**EXERCISE DETAILS**
Using the records below, copy out exactly the line that contains "quote number: MN-68080 -> MN-68881" and every line that follows it, up to and including the last, and no others.
[PROVIDED DATA — start]
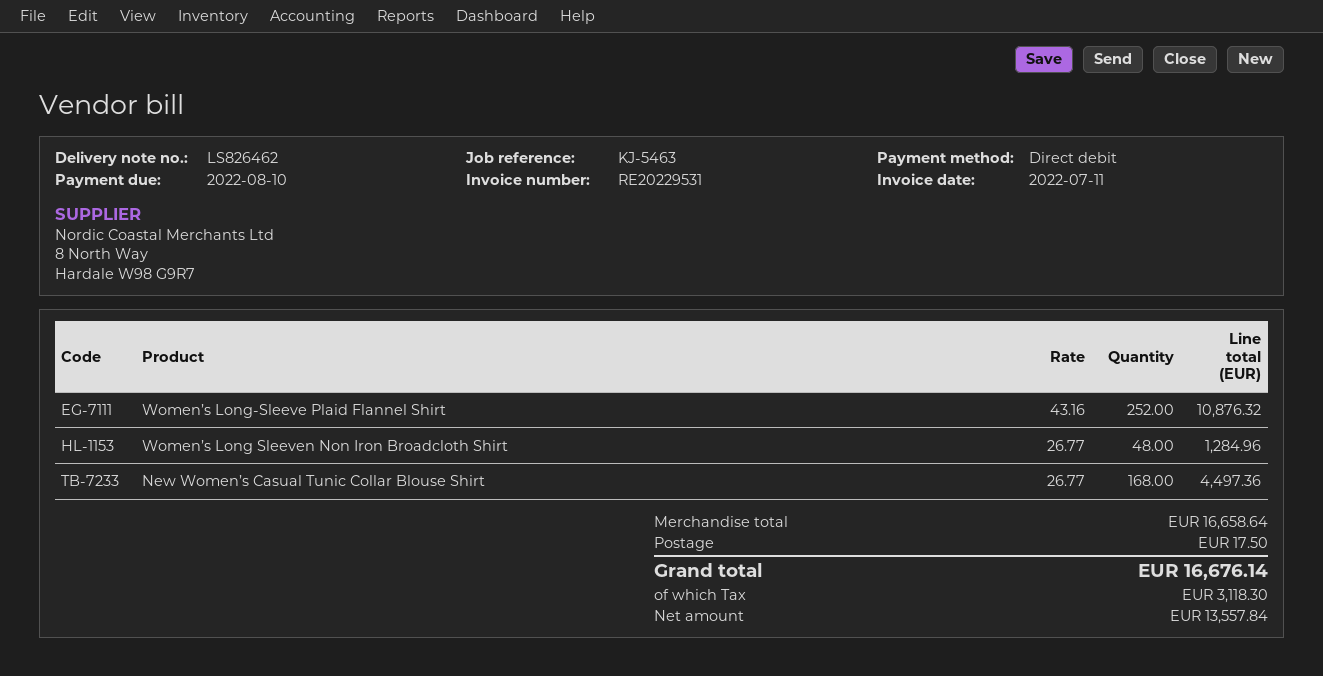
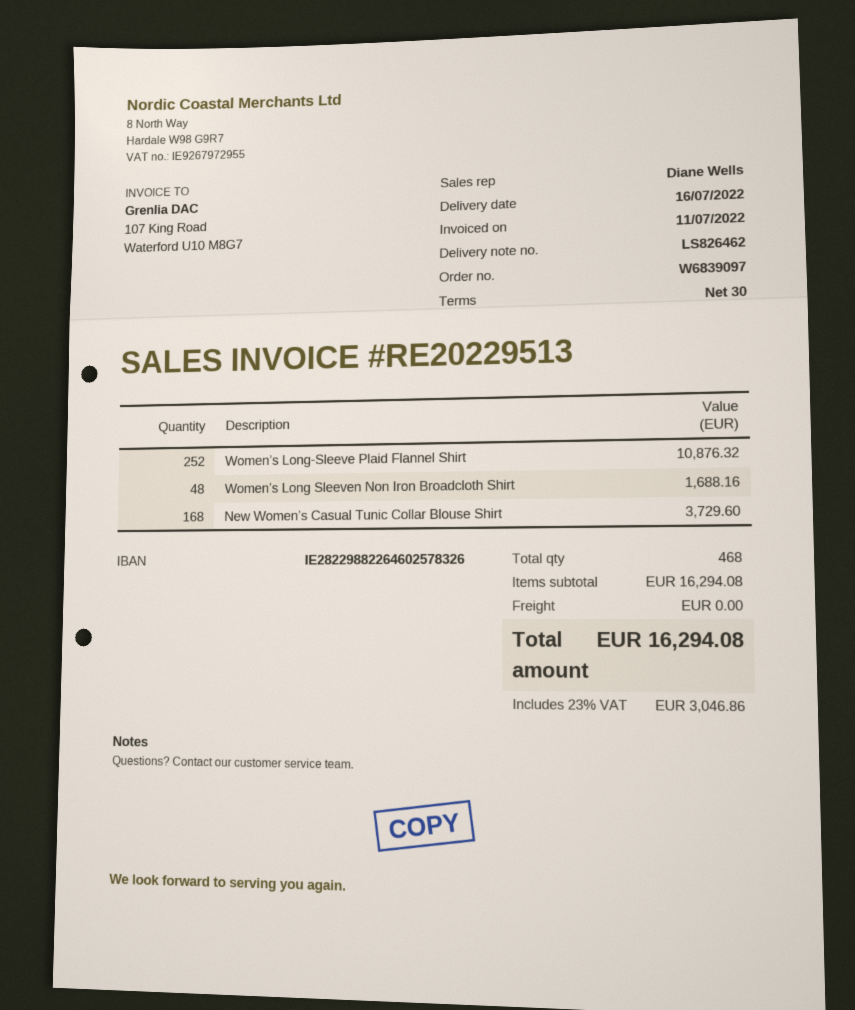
invoice number: RE20229531 -> RE20229513
Women’s Long Sleeven Non Iron Broadcloth Shirt: 48 for 1284.96 -> 48 for 1688.16
New Women’s Casual Tunic Collar Blouse Shirt: 168 for 4497.36 -> 168 for 3729.60
subtotal: 16658.64 -> 16294.08
shipping: 17.50 -> 0.00
tax: 3118.30 -> 3046.86
total: 16676.14 -> 16294.08

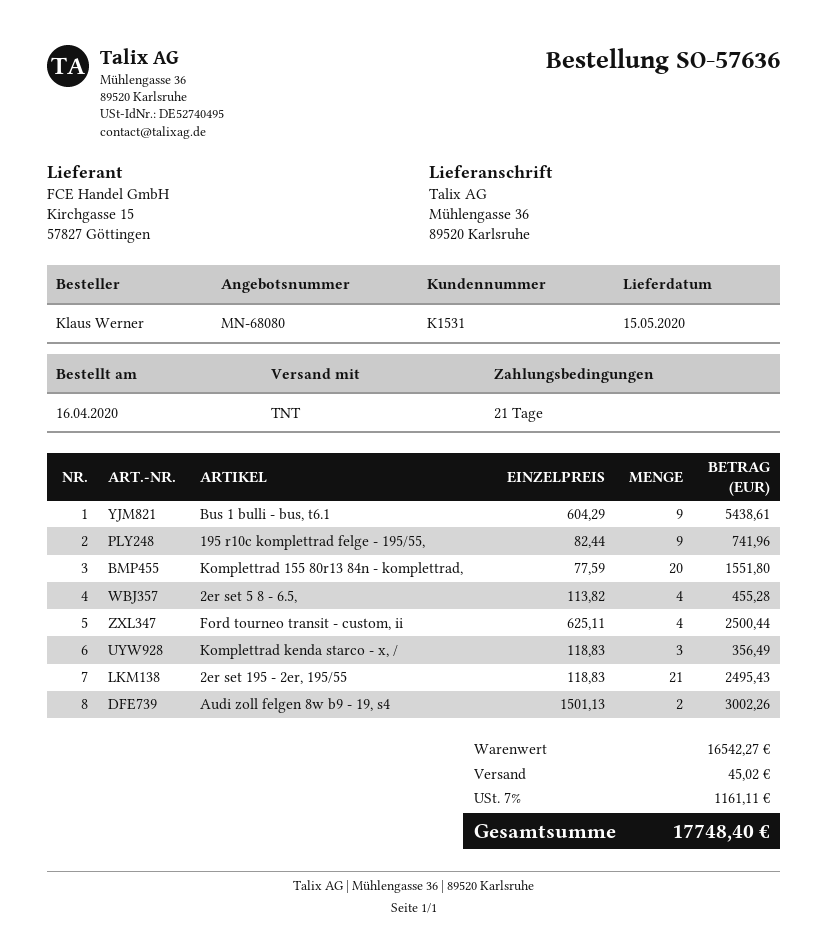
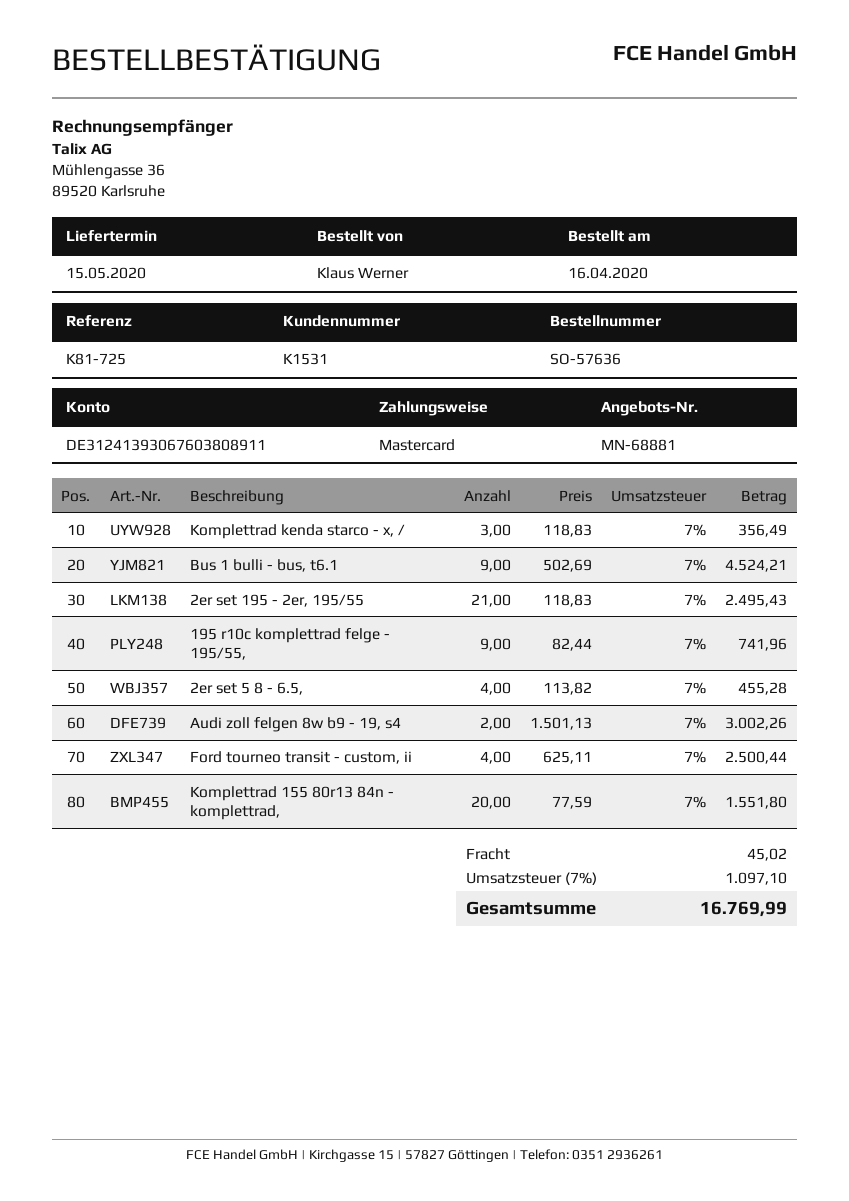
quote number: MN-68080 -> MN-68881
Bus 1 bulli - bus, t6.1: 9 x 604.29 = 5438.61 -> 9 x 502.69 = 4524.21
tax: 7% = 1161.11 -> 7% = 1097.10
total: 17748.40 -> 16769.99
[PROVIDED DATA — finish]
**ANSWER SPACE**
quote number: MN-68080 -> MN-68881
Bus 1 bulli - bus, t6.1: 9 x 604.29 = 5438.61 -> 9 x 502.69 = 4524.21
tax: 7% = 1161.11 -> 7% = 1097.10
total: 17748.40 -> 16769.99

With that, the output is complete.